PROBLEM REQUIREMENTS
Transcribe the whole listing exactly, but do not carry over its pictures.

INPUT DATA
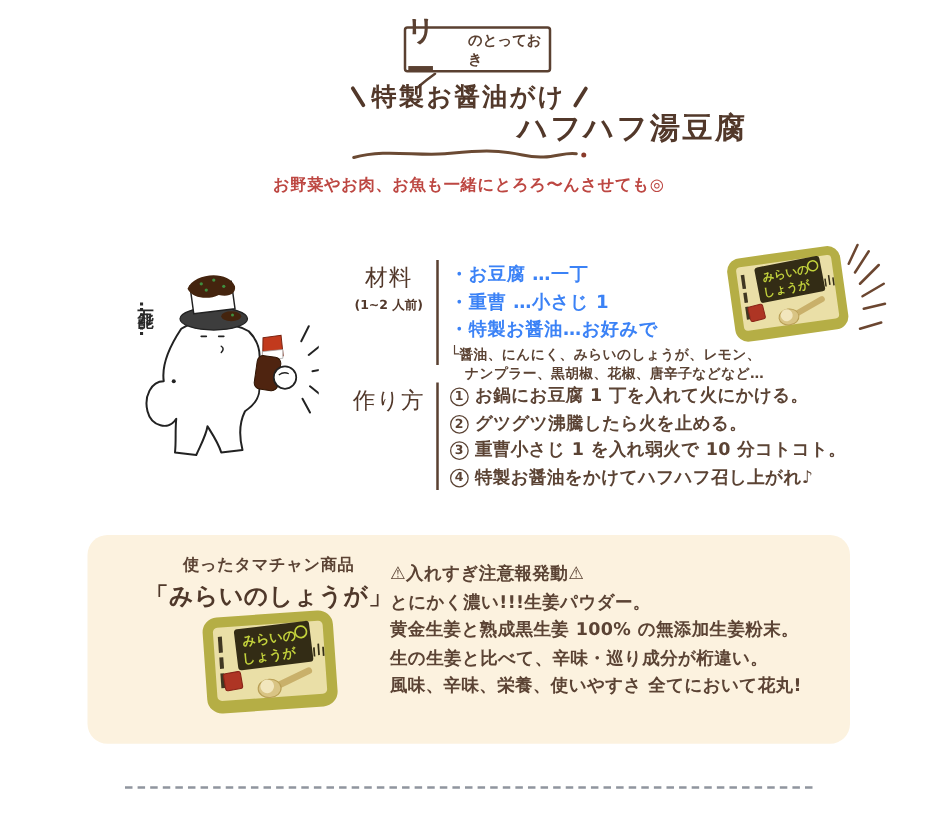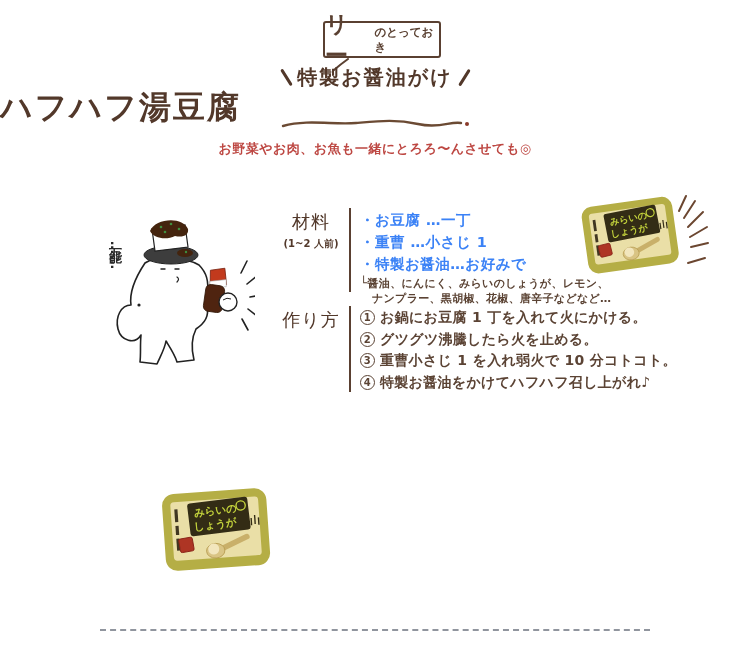--- a/index.html
+++ b/index.html
@@ -14,22 +14,22 @@
   .badge .big { font-size:23px; font-weight:bold; color:#5a4031; letter-spacing:1px; }
   .badge .small { font-size:11.5px; font-weight:bold; color:#5a4031; }
   .badge-tail { position:absolute; left:333px; top:58px; }
 
   
   .subtitle-row { position:absolute; left:0; top:64px; width:750px; display:flex; align-items:center; justify-content:center; gap:10px; }
   .subtitle { font-size:20px; font-weight:bold; color:#52382a; letter-spacing:2px; }
   .slash { width:2.5px; height:19px; background:#52382a; border-radius:2px; }
   .slash.left { transform:rotate(-32deg); }
   .slash.right { transform:rotate(32deg); }
-  .main-title { position:absolute; left:0; top:86px; width:598px; text-align:left;
-                font-size:32px; font-weight:bold; color:#52382a; letter-spacing:2px; }
+  .main-title { position:absolute; left:0; top:86px; width:598px; text-align:right;
+                font-size:24px; font-weight:bold; color:#52382a; letter-spacing:2px; }
   .underline-svg { position:absolute; left:278px; top:115px; }
 
   .tagline { position:absolute; left:0; top:139px; width:750px; text-align:center;
              color:#bd4742; font-size:13px; font-weight:600; line-height:19px; letter-spacing:0.5px; }
 
   
   .char-caption { position:absolute; left:106px; top:237px; writing-mode:vertical-rl;
                   font-size:13px; font-weight:600; color:#2a2a2a; letter-spacing:2px; }
 
   
@@ -209,20 +209,33 @@
         <span class="cnum">3</span>
         <span>重曹小さじ 1 を入れ弱火で 10 分コトコト。</span>
       </div>
       <div class="step">
         <span class="cnum">4</span>
         <span>特製お醤油をかけてハフハフ召し上がれ♪</span>
       </div>
     </div>
   </div>
 
+  <div class="promo">
+    <div class="promo-left">
+      <div class="promo-kicker">使ったタマチャン商品</div>
+      <div class="promo-name">「みらいのしょうが」</div>
+    </div>
+    <div class="promo-desc">
+      <div>⚠入れすぎ注意報発動⚠</div>
+      <div>とにかく濃い!!!生姜パウダー。</div>
+      <div>黄金生姜と熟成黒生姜 100% の無添加生姜粉末。</div>
+      <div>生の生姜と比べて、辛味・巡り成分が桁違い。</div>
+      <div>風味、辛味、栄養、使いやすさ 全てにおいて花丸!</div>
+    </div>
+  </div>
 
   <svg class="pkg-bottom" width="110" height="85" viewBox="0 0 120 92">
     <rect x="2" y="4" width="114" height="84" rx="13" fill="#b5ae45"></rect>
     <rect x="11" y="13" width="96" height="64" rx="4" fill="#eadfa7"></rect>
     <rect x="15" y="21" width="3.5" height="14" fill="#403722"></rect>
     <rect x="15" y="39" width="3.5" height="10" fill="#403722"></rect>
     <rect x="15" y="53" width="3.5" height="13" fill="#403722"></rect>
     <g transform="rotate(-3 62 31)">
       <rect x="30" y="14" width="66" height="36" rx="3" fill="#332c15"></rect>
       <text x="60" y="29" text-anchor="middle" font-size="11.5" font-weight="bold" fill="#c3d23c">みらいの</text>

SOLUTION
--- a/index.html
+++ b/index.html
@@ -14,22 +14,22 @@
   .badge .big { font-size:23px; font-weight:bold; color:#5a4031; letter-spacing:1px; }
   .badge .small { font-size:11.5px; font-weight:bold; color:#5a4031; }
   .badge-tail { position:absolute; left:333px; top:58px; }
 
   
   .subtitle-row { position:absolute; left:0; top:64px; width:750px; display:flex; align-items:center; justify-content:center; gap:10px; }
   .subtitle { font-size:20px; font-weight:bold; color:#52382a; letter-spacing:2px; }
   .slash { width:2.5px; height:19px; background:#52382a; border-radius:2px; }
   .slash.left { transform:rotate(-32deg); }
   .slash.right { transform:rotate(32deg); }
-  .main-title { position:absolute; left:0; top:86px; width:598px; text-align:left;
-                font-size:32px; font-weight:bold; color:#52382a; letter-spacing:2px; }
+  .main-title { position:absolute; left:0; top:86px; width:598px; text-align:right;
+                font-size:24px; font-weight:bold; color:#52382a; letter-spacing:2px; }
   .underline-svg { position:absolute; left:278px; top:115px; }
 
   .tagline { position:absolute; left:0; top:139px; width:750px; text-align:center;
              color:#bd4742; font-size:13px; font-weight:600; line-height:19px; letter-spacing:0.5px; }
 
   
   .char-caption { position:absolute; left:106px; top:237px; writing-mode:vertical-rl;
                   font-size:13px; font-weight:600; color:#2a2a2a; letter-spacing:2px; }
 
   
@@ -209,20 +209,33 @@
         <span class="cnum">3</span>
         <span>重曹小さじ 1 を入れ弱火で 10 分コトコト。</span>
       </div>
       <div class="step">
         <span class="cnum">4</span>
         <span>特製お醤油をかけてハフハフ召し上がれ♪</span>
       </div>
     </div>
   </div>
 
+  <div class="promo">
+    <div class="promo-left">
+      <div class="promo-kicker">使ったタマチャン商品</div>
+      <div class="promo-name">「みらいのしょうが」</div>
+    </div>
+    <div class="promo-desc">
+      <div>⚠入れすぎ注意報発動⚠</div>
+      <div>とにかく濃い!!!生姜パウダー。</div>
+      <div>黄金生姜と熟成黒生姜 100% の無添加生姜粉末。</div>
+      <div>生の生姜と比べて、辛味・巡り成分が桁違い。</div>
+      <div>風味、辛味、栄養、使いやすさ 全てにおいて花丸!</div>
+    </div>
+  </div>
 
   <svg class="pkg-bottom" width="110" height="85" viewBox="0 0 120 92">
     <rect x="2" y="4" width="114" height="84" rx="13" fill="#b5ae45"></rect>
     <rect x="11" y="13" width="96" height="64" rx="4" fill="#eadfa7"></rect>
     <rect x="15" y="21" width="3.5" height="14" fill="#403722"></rect>
     <rect x="15" y="39" width="3.5" height="10" fill="#403722"></rect>
     <rect x="15" y="53" width="3.5" height="13" fill="#403722"></rect>
     <g transform="rotate(-3 62 31)">
       <rect x="30" y="14" width="66" height="36" rx="3" fill="#332c15"></rect>
       <text x="60" y="29" text-anchor="middle" font-size="11.5" font-weight="bold" fill="#c3d23c">みらいの</text>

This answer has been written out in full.